DATE: SATURDAY, March 21, 1992                   TAG: 9203230194
SECTION: EDITORIAL                    PAGE: A-11   EDITION: METRO 
SOURCE: 
DATELINE:                                 LENGTH: Medium


JAPAN TROUBLED

WALL STREET shuddered in sympathy the other day when the Tokyo stock market dropped sharply. The steepness of the fall was unusual; the direction was not. While the U.S. stock market has, in general, been headed upward, Tokyo's has been in decline for more than two years. The value of its stocks is down by nearly 50 percent for the period.

That's one sign of trouble in an economy that has been known for strength and resilience. The Economist of London reports that a recession is taking hold in Japan: "Output is falling, monetary growth has virtually ceased, investment plans are being slashed."
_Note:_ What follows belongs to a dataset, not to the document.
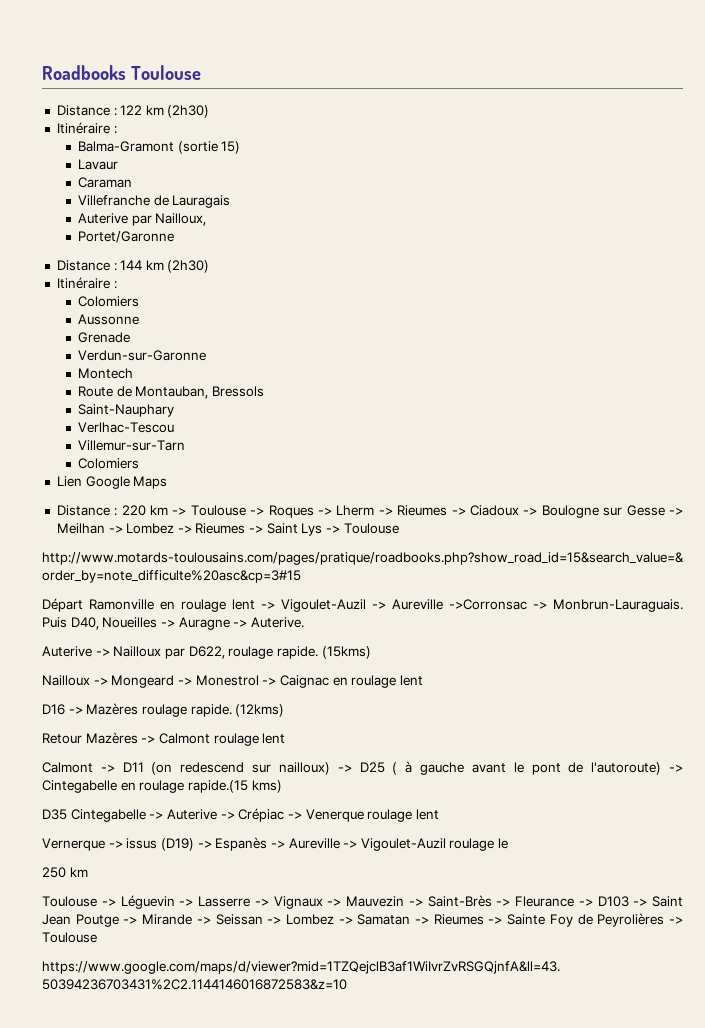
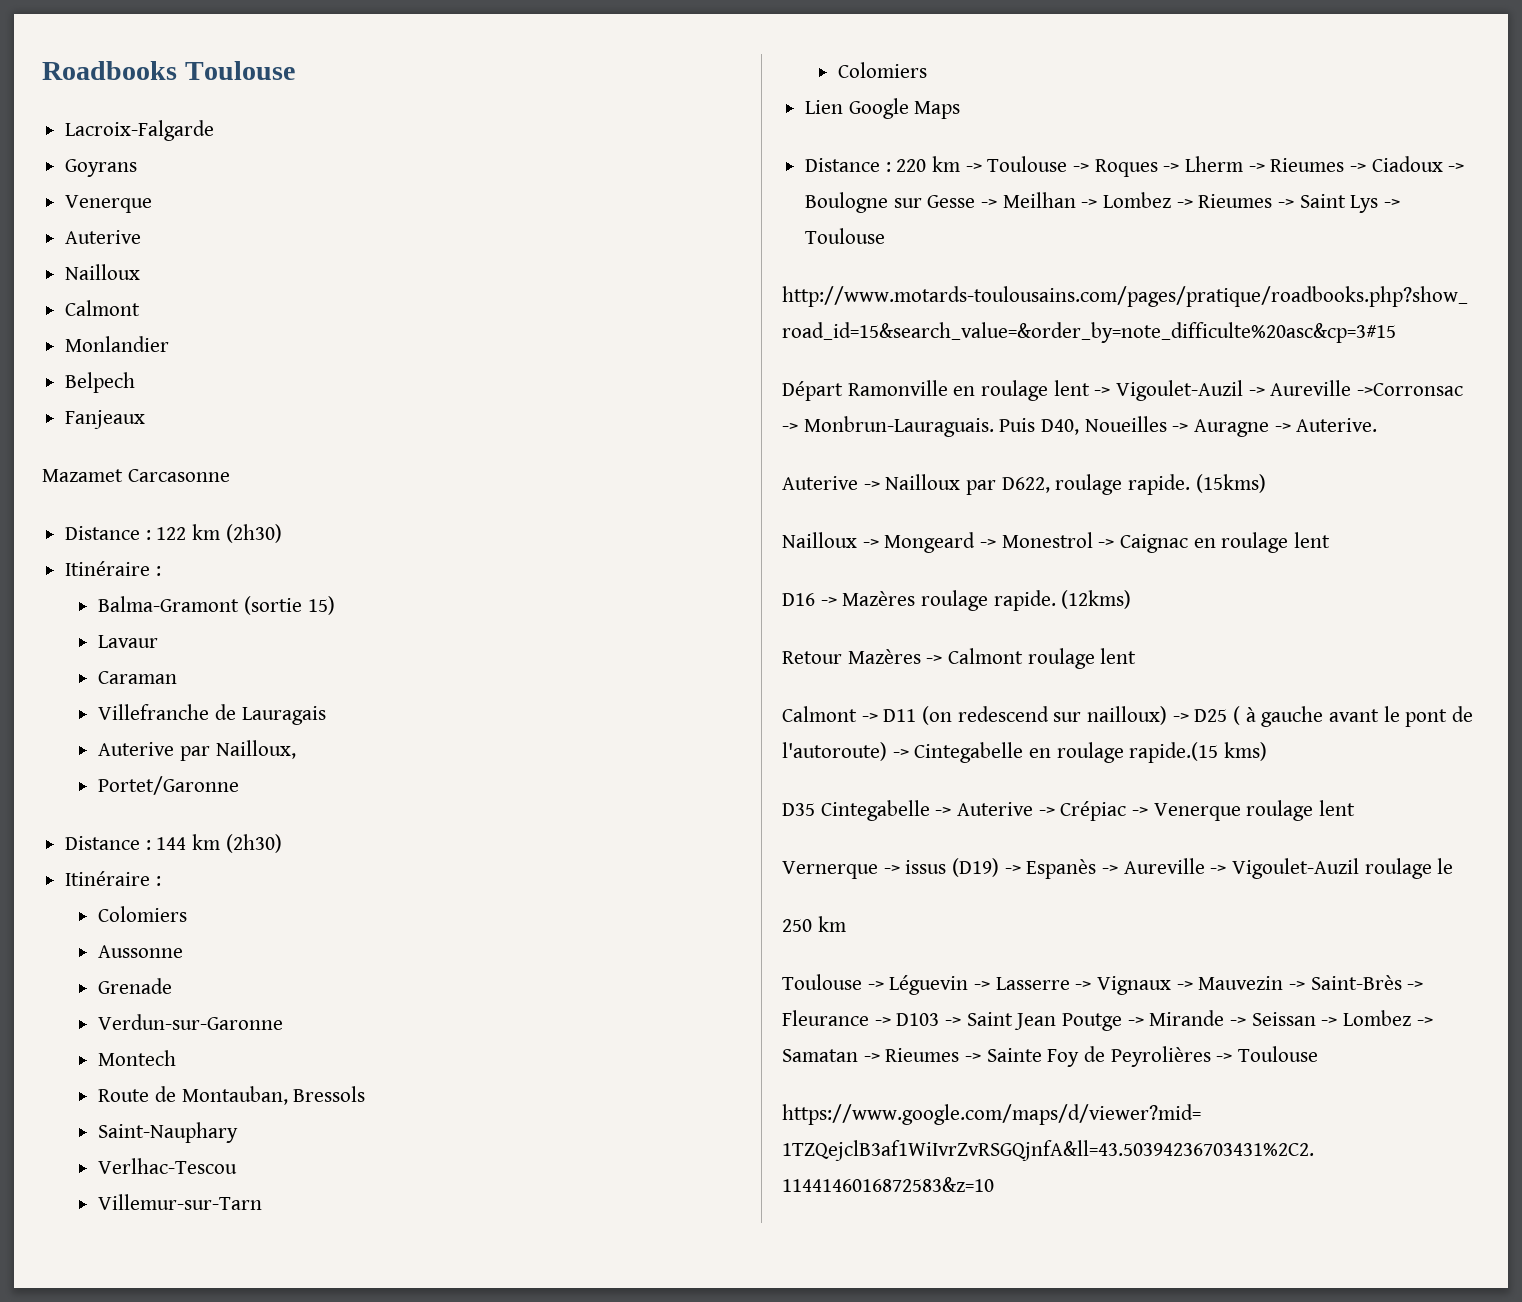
(201, 72) none -> [65,120,215,141] [65,159,138,177] [65,195,153,213] [65,230,142,244] [65,264,141,280] [65,300,141,316] [65,336,170,352] [65,372,136,393] [65,410,146,429] [42,469,230,482] // Lacroix-Falgarde // Goyrans // Venerque // Auterive // Nailloux // Calmont // Monlandier // Belpech // Fanjeaux // Mazamet Carcasonne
The Japanese are feeling the backlash from a period (1987-90) of rapid growth, widespread speculation and blue-sky investments. The day of reckoning has come.

It's an old story, quite familiar to Americans - not least because corruption has been exposed within Japan's financial community, too. Greed knows no nationality; neither do other human failings. Japan and its economy are quite fallible. Yet in the United States, politicians, industrialists and labor leaders talk as if our own economic troubles owe to battling a giant who doesn't play fair.

The giant is stumbling. Our own economy, in contrast, seems to be recovering, albeit ever so slowly. Among bright spots are the rising productiveness of U.S. workers, and a trade deficit that has shrunk from a peak of $160 billion in 1987 to $8.6 billion last year.

There still are obstacles, including staggering federal deficits, pandering public officials and protectionist sentiment. But those are our own problems, our responsibility to solve. Bashing the Japanese is an unhelpful distraction.